Las representantes de las ollas comunes de Lima y regiones lanzaron un llamado urgente al Ejecutivo para incrementar el presupuesto destinado a la alimentación popular, advirtiendo que la actual asignación solo cubre 15 días de funcionamiento al mes.
Durante una concentración frente al Ministerio de Desarrollo e Inclusión Social (Midis), las lideresas denunciaron que el subsidio actual de S/ 2 por ración es insuficiente para garantizar una comida completa a las familias que dependen de estas organizaciones solidarias. “El Gobierno debe escuchar nuestra voz. No podemos sostener una olla con tan poco. La gente tiene hambre”, manifestó Fortunata Palomino, vocera de la Red de Ollas Comunes del Perú.
Reclamo al Ejecutivo
Las dirigentas exigen la instalación de una mesa de trabajo con el presidente José Jerí y la ministra Lesly Shica, a fin de revisar la partida presupuestal y establecer un incremento que permita mantener operativas las ollas durante todo el mes.
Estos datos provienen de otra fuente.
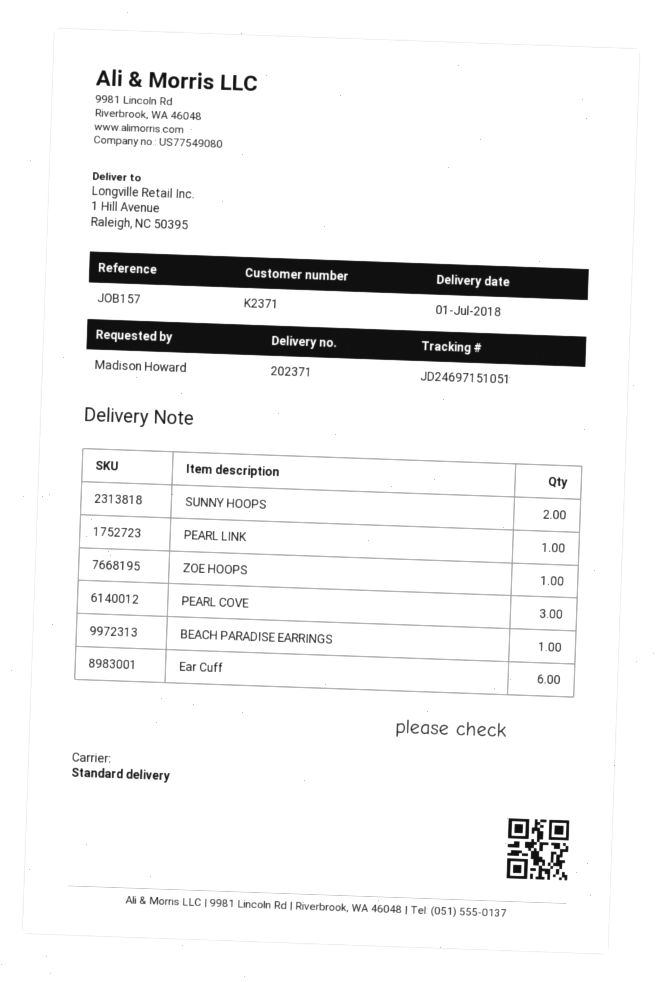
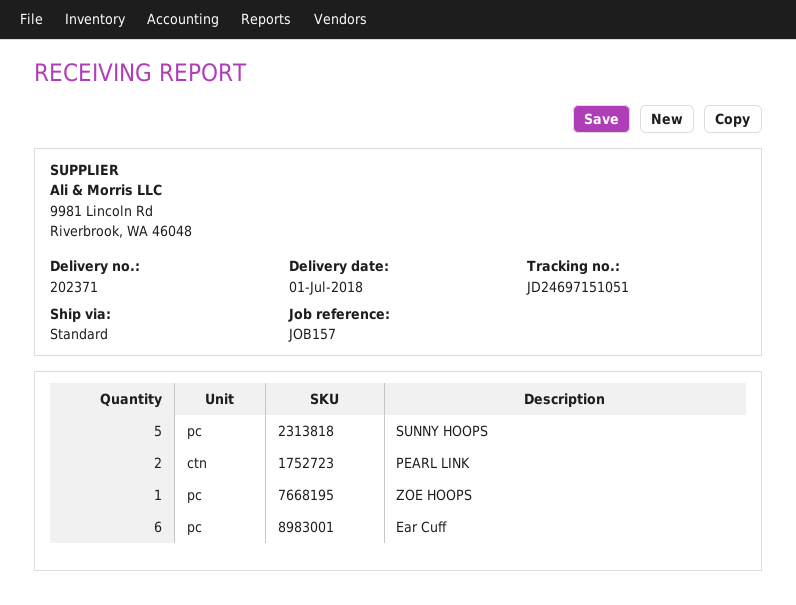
SUNNY HOOPS: 2 -> 5
PEARL LINK: 1 -> 2
PEARL COVE: 3 -> none
BEACH PARADISE EARRINGS: 1 -> none

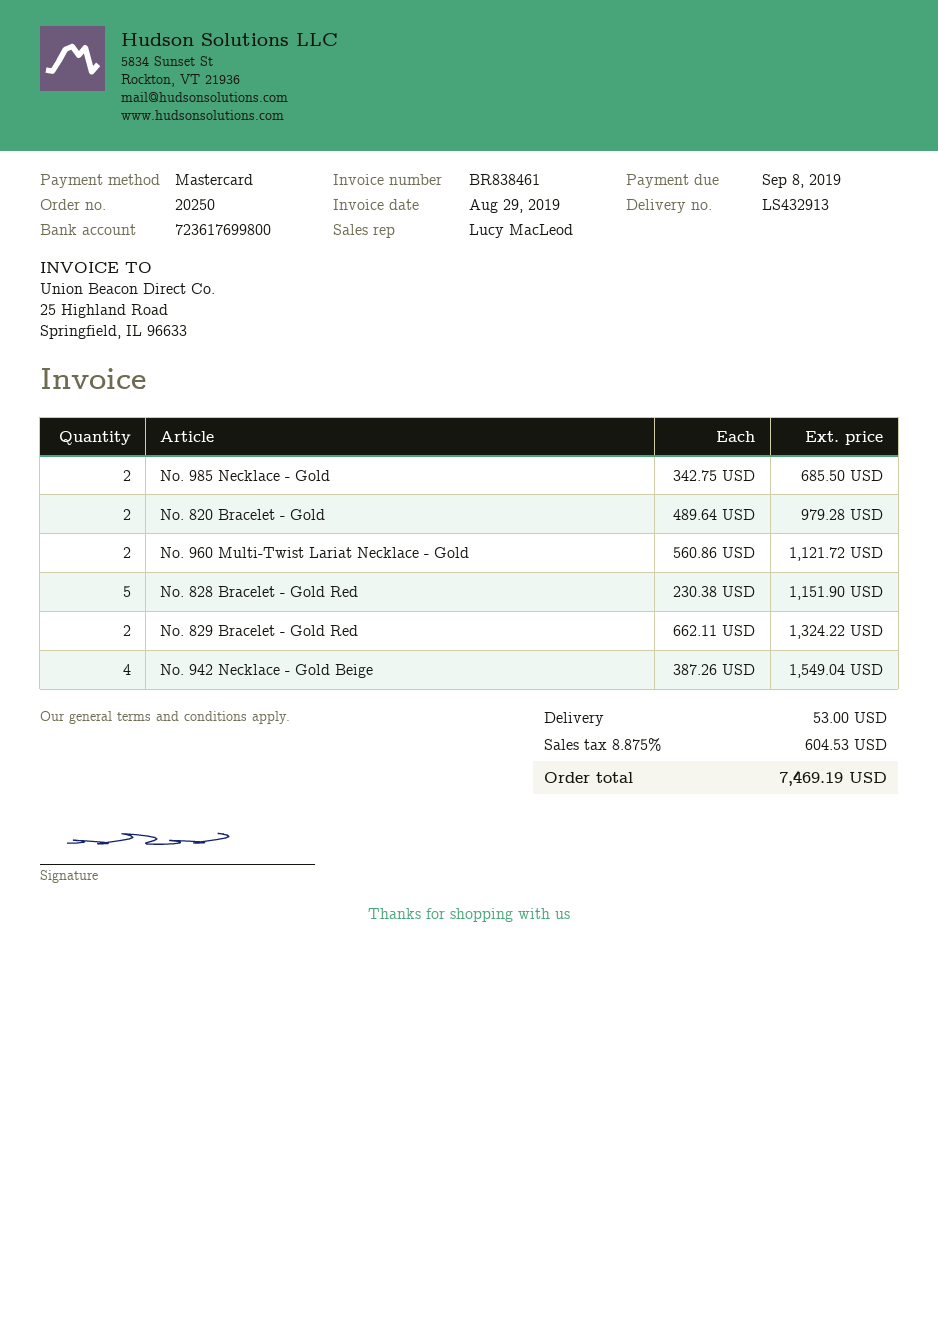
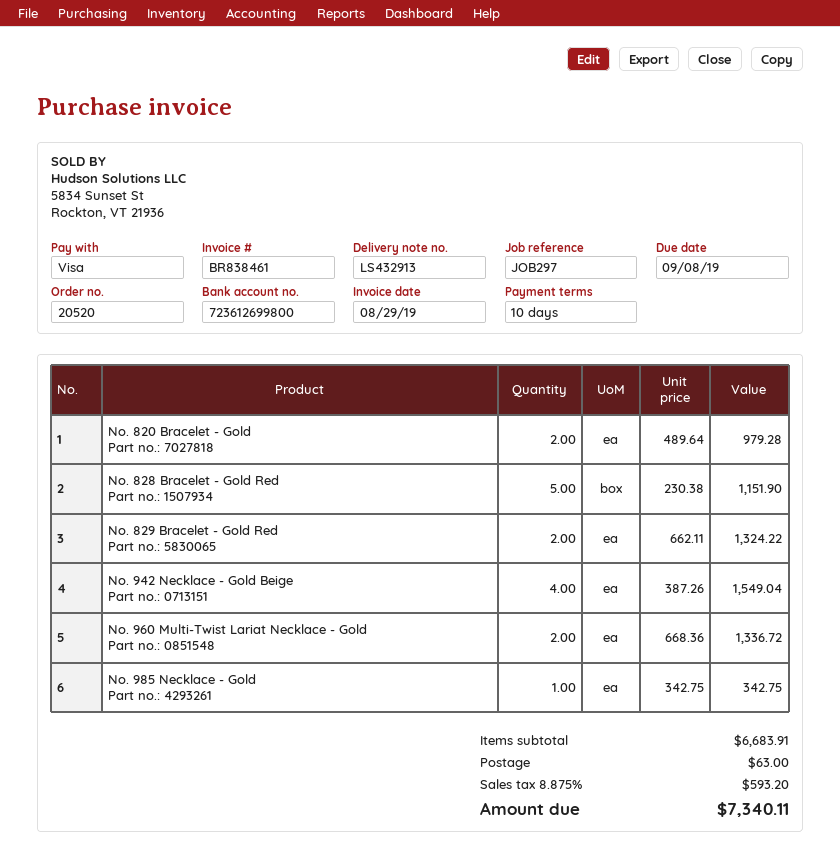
order number: 20250 -> 20520
payment method: Mastercard -> Visa
bank account: 723617699800 -> 723612699800
No. 985 Necklace - Gold: 2 x 342.75 = 685.50 -> 1 x 342.75 = 342.75
No. 960 Multi-Twist Lariat Necklace - Gold: 2 x 560.86 = 1121.72 -> 2 x 668.36 = 1336.72
shipping: 53.00 -> 63.00
tax: 8.875% = 604.53 -> 8.875% = 593.20
total: 7469.19 -> 7340.11

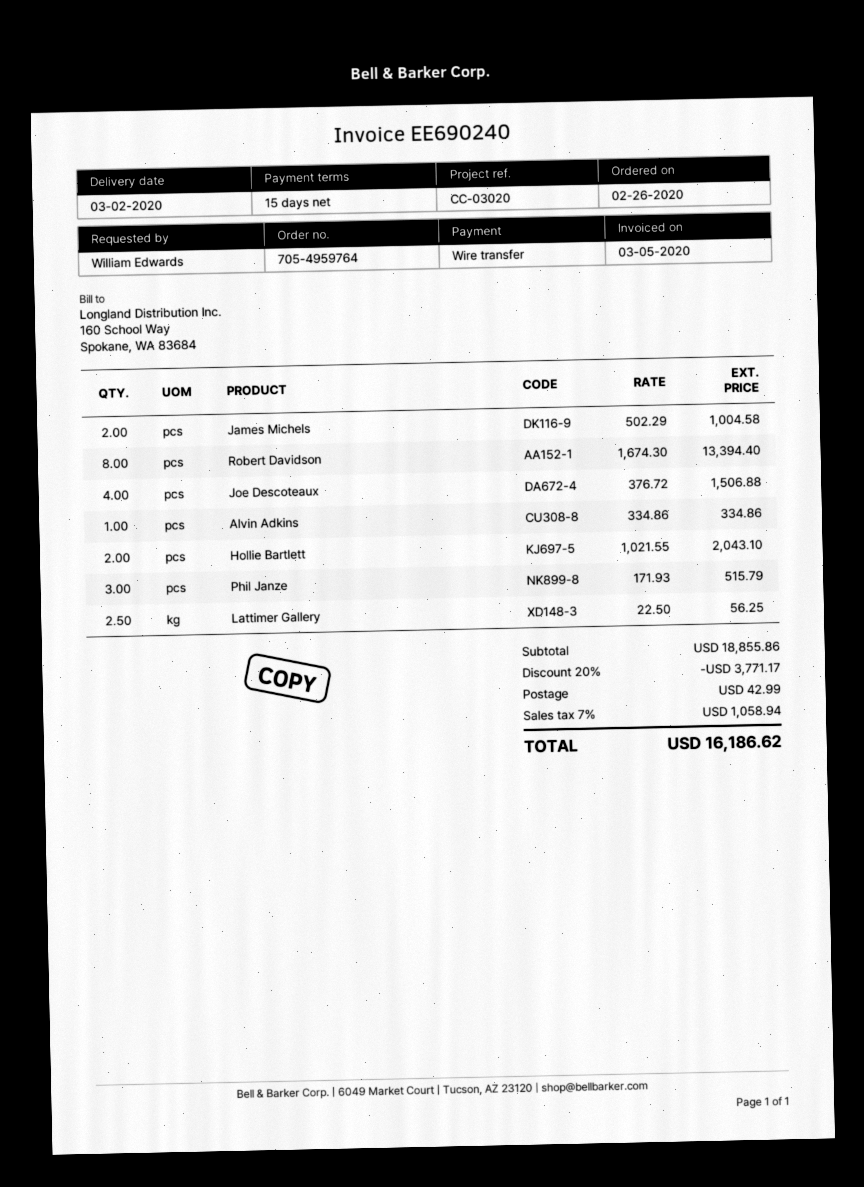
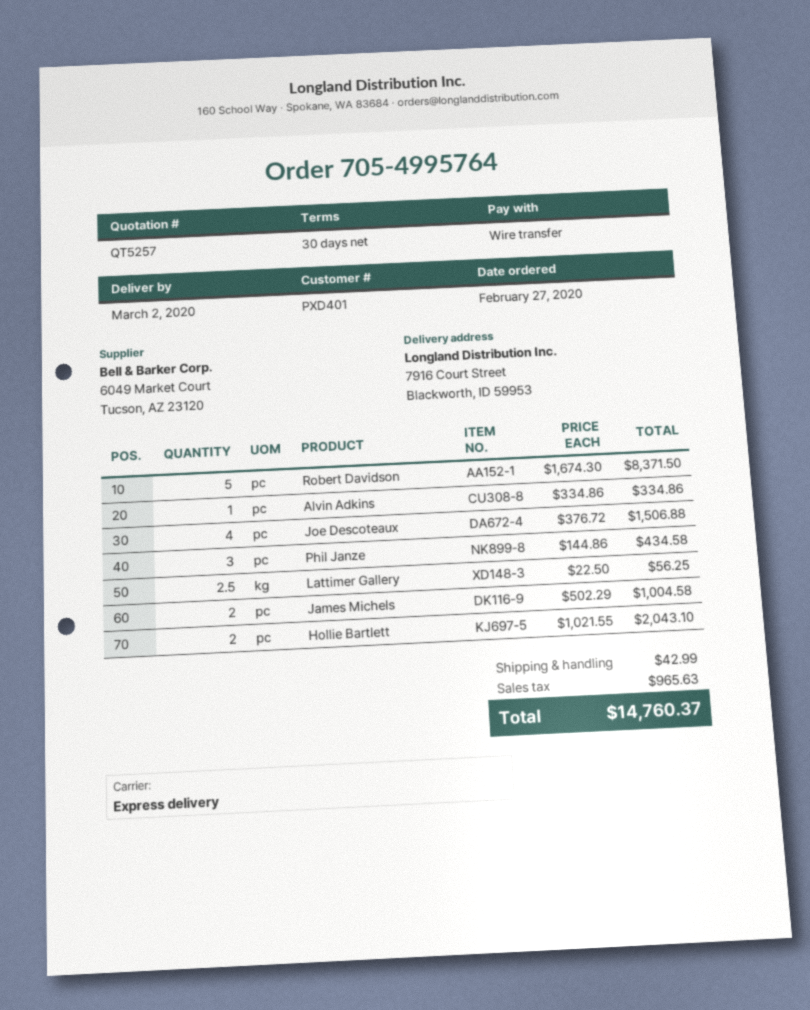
order number: 705-4959764 -> 705-4995764
order date: 2020-02-26 -> 2020-02-27
payment terms: 15 days -> 30 days
Robert Davidson: 8 x 1674.30 = 13394.40 -> 5 x 1674.30 = 8371.50
Phil Janze: 3 x 171.93 = 515.79 -> 3 x 144.86 = 434.58
discount: 20% = 3771.17 -> none
tax: 1058.94 -> 965.63
total: 16186.62 -> 14760.37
Plantean que el monto por ración aumente a S/ 6, acorde al alza de los precios de los alimentos y del gas doméstico.
Asimismo, cuestionaron que los S/ 20 millones anunciados recientemente por el Gobierno no representen una nueva inversión, sino una reprogramación de fondos provenientes de otros programas sociales como Qali Warma.
Desigualdad en la asignación
Las lideresas expresaron su indignación al comparar el presupuesto asignado con otros sectores del Estado. “Mientras a los presos se les destina S/ 4.50 por comida, a nuestras ollas solo nos dan S/ 2. Esa diferencia es una falta de respeto a las familias que luchan cada día por alimentarse”, añadió Palomino.
Riesgo de cierre y llamado social
Si el Gobierno no aprueba un aumento inmediato, miles de ollas comunes podrían cerrar temporalmente sus puertas a fin de mes. Esto afectaría directamente a los sectores más pobres, especialmente a niños, adultos mayores y madres solteras que dependen de estos comedores solidarios.
“Sin presupuesto suficiente, no hay alimentos. Y sin ollas, la gente pasará hambre. No pedimos caridad, pedimos justicia alimentaria”, concluyeron las dirigentes, pidiendo una respuesta urgente del Ejecutivo.